Golden Pepper Pesto is the no so secret ingredient in this color dish. Saffron and cumin give this dish a depth of flavor. The spinach adds freshness and packs in a ton of nutrients as your added greens.
4-8 chicken thighs, skin on
2 tablespoons Extra Virgin olive oil
2 cups bone broth
1 sweet yellow onion, chopped
1 teaspoon Calendula & Chive Savory Salt
1 cup chopped carrots, about 2-3, depending on size
1 - 6 ounce jar Golden Pepper Pesto
1 - 13 ounce can coconut milk
2 cups fresh spinach
In a large saute pan, heat the olive oil over medium heat. Add the chicken breasts, skin side up.
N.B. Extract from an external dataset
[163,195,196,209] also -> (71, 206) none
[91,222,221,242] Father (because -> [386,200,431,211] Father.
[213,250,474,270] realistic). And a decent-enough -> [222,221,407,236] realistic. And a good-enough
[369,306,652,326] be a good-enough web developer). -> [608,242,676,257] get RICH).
Season the chicken skin with the salt. Cook until the chicken is browned on one side, about 2-3 minutes, then turn over and cook on the other side, until the skin is nicely browned, about 3-4 minutes. Remove from the pan onto a plate, reserving the oil in the pan.
Add the onion and cumin and cook over medium heat until the the onion is soft and caramelized and lightly browned.
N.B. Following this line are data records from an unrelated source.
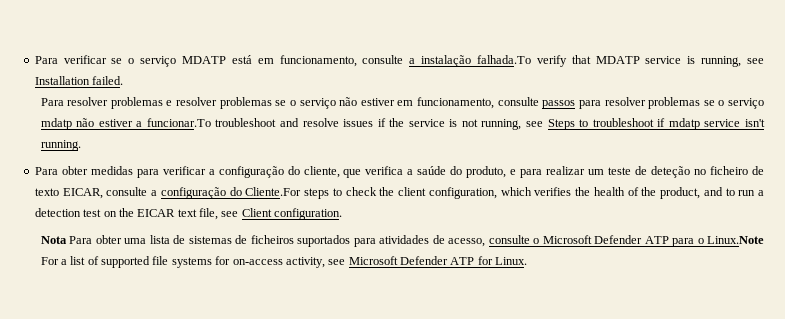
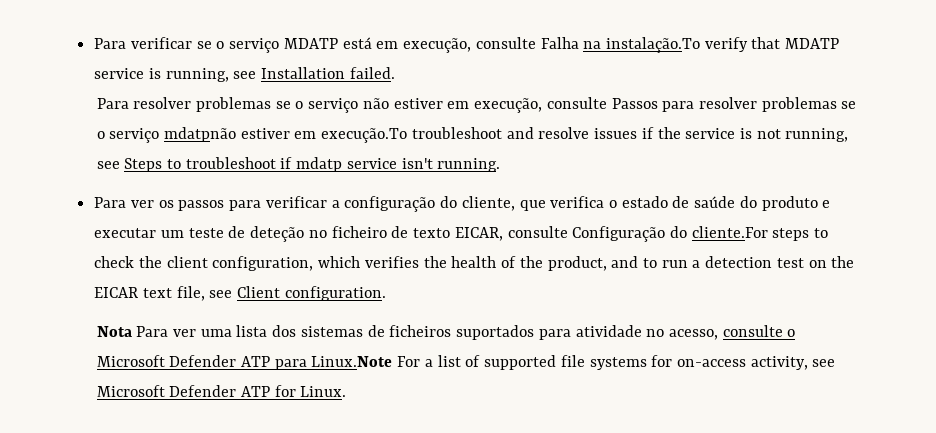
[279,55,532,67] funcionamento, consulte a instalação falhada.To -> [403,37,700,53] execução, consulte Falha na instalação.To
[166,97,272,109] e resolver problemas -> (271, 104) none
[417,97,576,109] funcionamento, consulte passos -> [474,97,658,113] execução, consulte Passos
[40,118,211,130] mdatp não estiver a funcionar.To -> [163,127,408,143] mdatpnão estiver em execução.To
[61,166,133,175] obter medidas -> [130,200,225,211] ver os passos
[407,166,586,178] a saúde do produto, e para realizar -> [608,196,831,211] [94,228,157,238] o estado de saúde do produto e executar
[151,187,302,199] a configuração do Cliente.For -> [572,226,768,242] Configuração do cliente.For
[95,235,122,244] obter -> [172,329,196,337] ver
[173,235,186,244] de -> [272,325,297,337] dos
[379,235,445,244] atividades de -> [575,325,665,337] atividade no
[697,238,704,244] o -> (307, 364) none

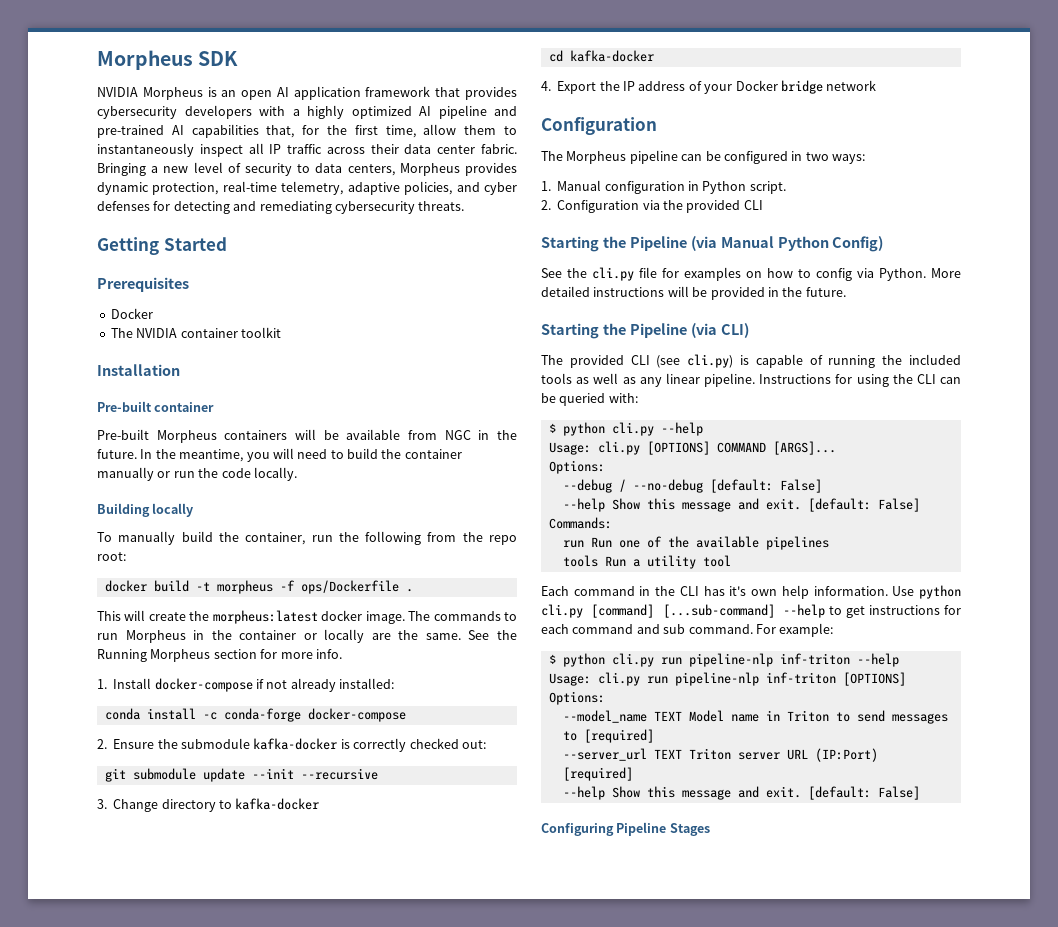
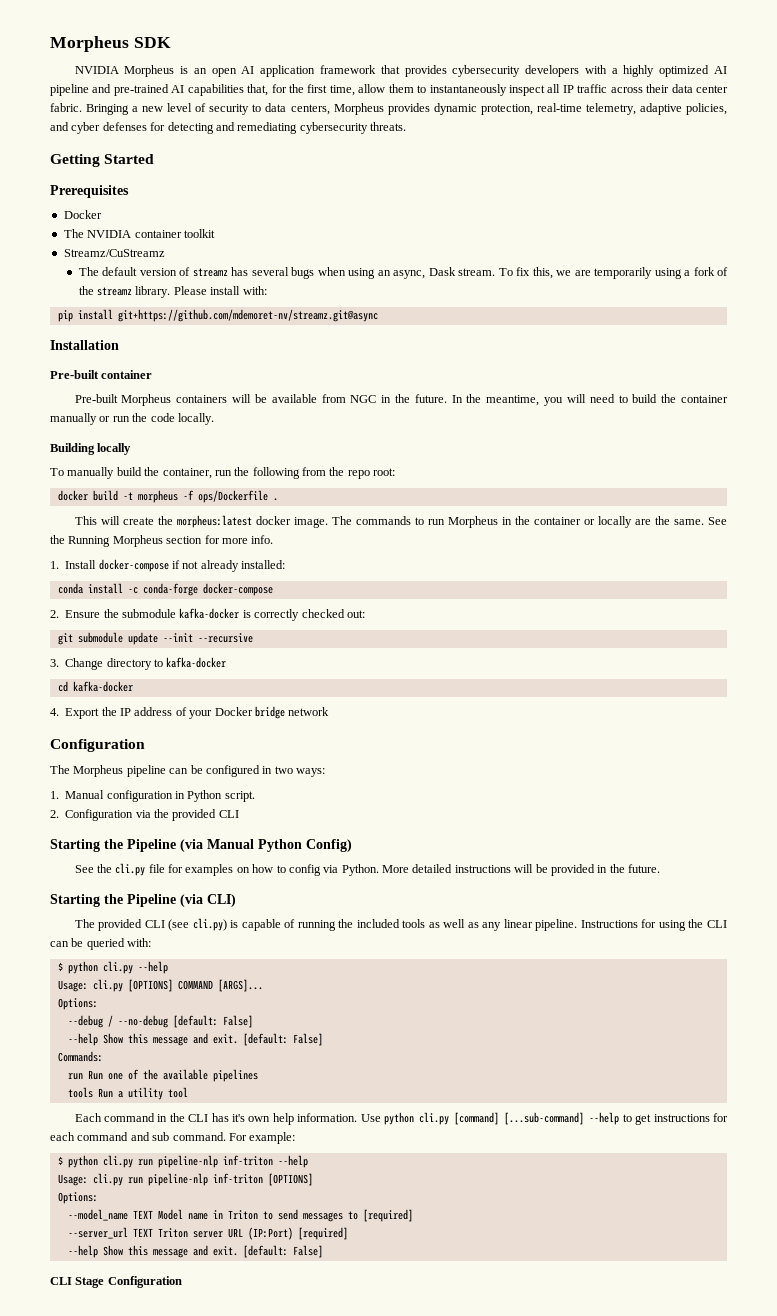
(281, 332) none -> [63,249,165,257] [78,267,729,279] [78,286,267,298] [57,309,378,322] // Streamz/CuStreamz // The default version of streamz has several bugs when using an async, Dask stream. To fix this, we are temporarily using a fork of the streamz library. Please install with: // pip install git+https://github.com/mdemoret-nv/streamz.git@async
[541,822,710,836] Configuring Pipeline Stages -> [50,1276,182,1288] CLI Stage Configuration

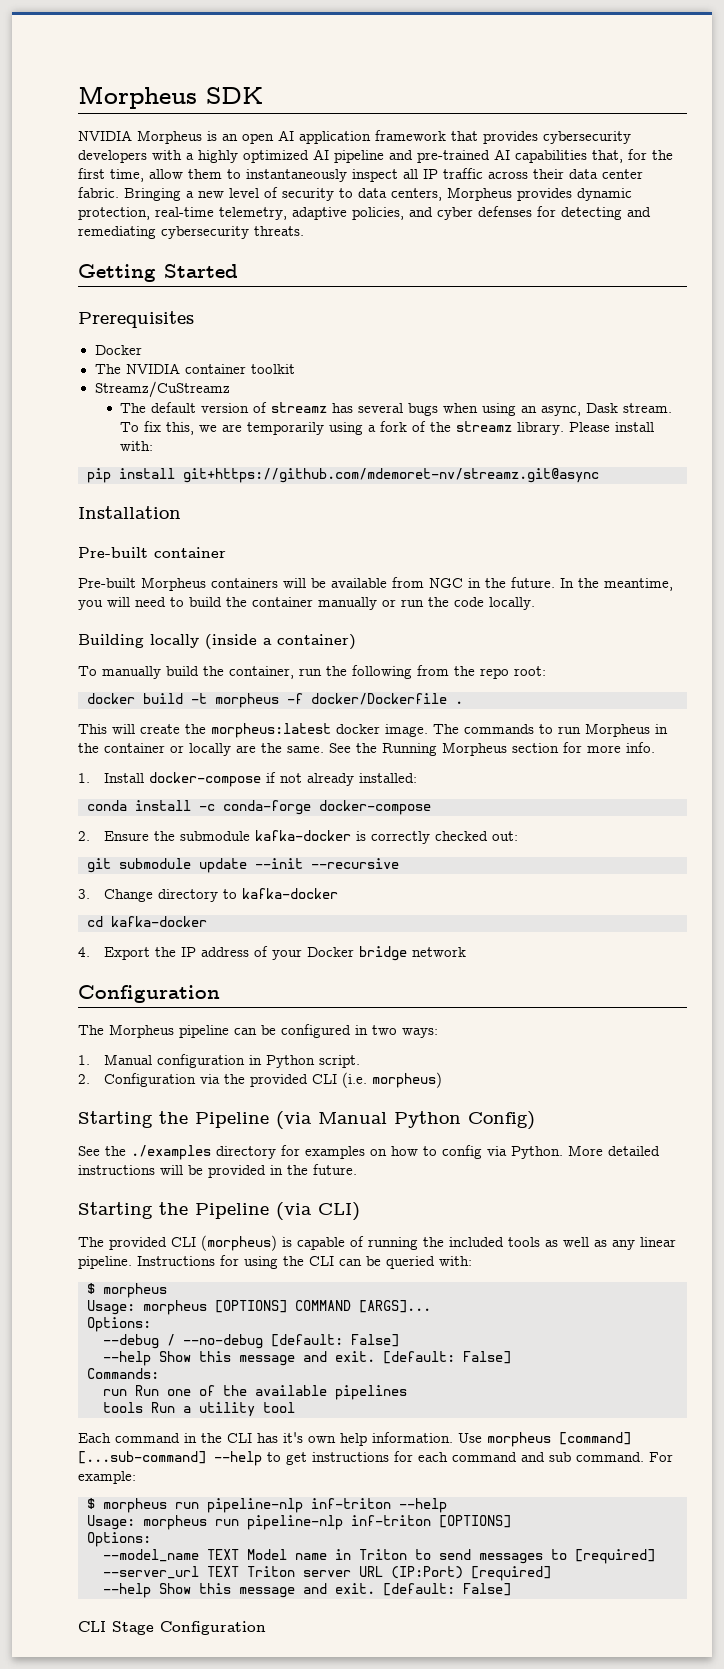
(132, 449) none -> [205,634,356,650] (inside a container)
[197,490,268,503] ops/Dockerfile -> [311,693,447,705] docker/Dockerfile
(239, 814) none -> [341,1072,442,1088] (i.e. morpheus)
[115,863,165,876] cli.py file -> [131,1145,276,1160] ./examples directory
[168,918,227,931] (see cli.py) -> [201,1235,277,1251] (morpheus)
[67,961,168,974] [57,979,123,992] python cli.py --help // Usage: cli.py -> [103,1283,167,1298] [87,1300,207,1315] morpheus // Usage: morpheus
[384,1112,450,1125] python cli.py -> [487,1432,551,1447] morpheus
[67,1155,133,1168] python cli.py -> [103,1498,167,1513] morpheus
[92,1173,123,1186] cli.py -> [143,1515,207,1530] morpheus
While the onion is cooking, heat the broth and the saffron in a small saucepan over medium low heat, until the saffron turns the broth yellow. Keep warm until ready to use.
Add the carrots, warmed broth, pesto and coconut milk to the onion mixture, stirring until the coconut cream is dissolved. Cook over medium low heat for about 30-40 minutes, until the chicken is done and the broth has reduced and thickened. Just before serving, add in the spinach and cook, covered, for about 5 minutes until the spinach is wilted.
Serve as is or over a bed of pasta, quinoa, rice or polenta.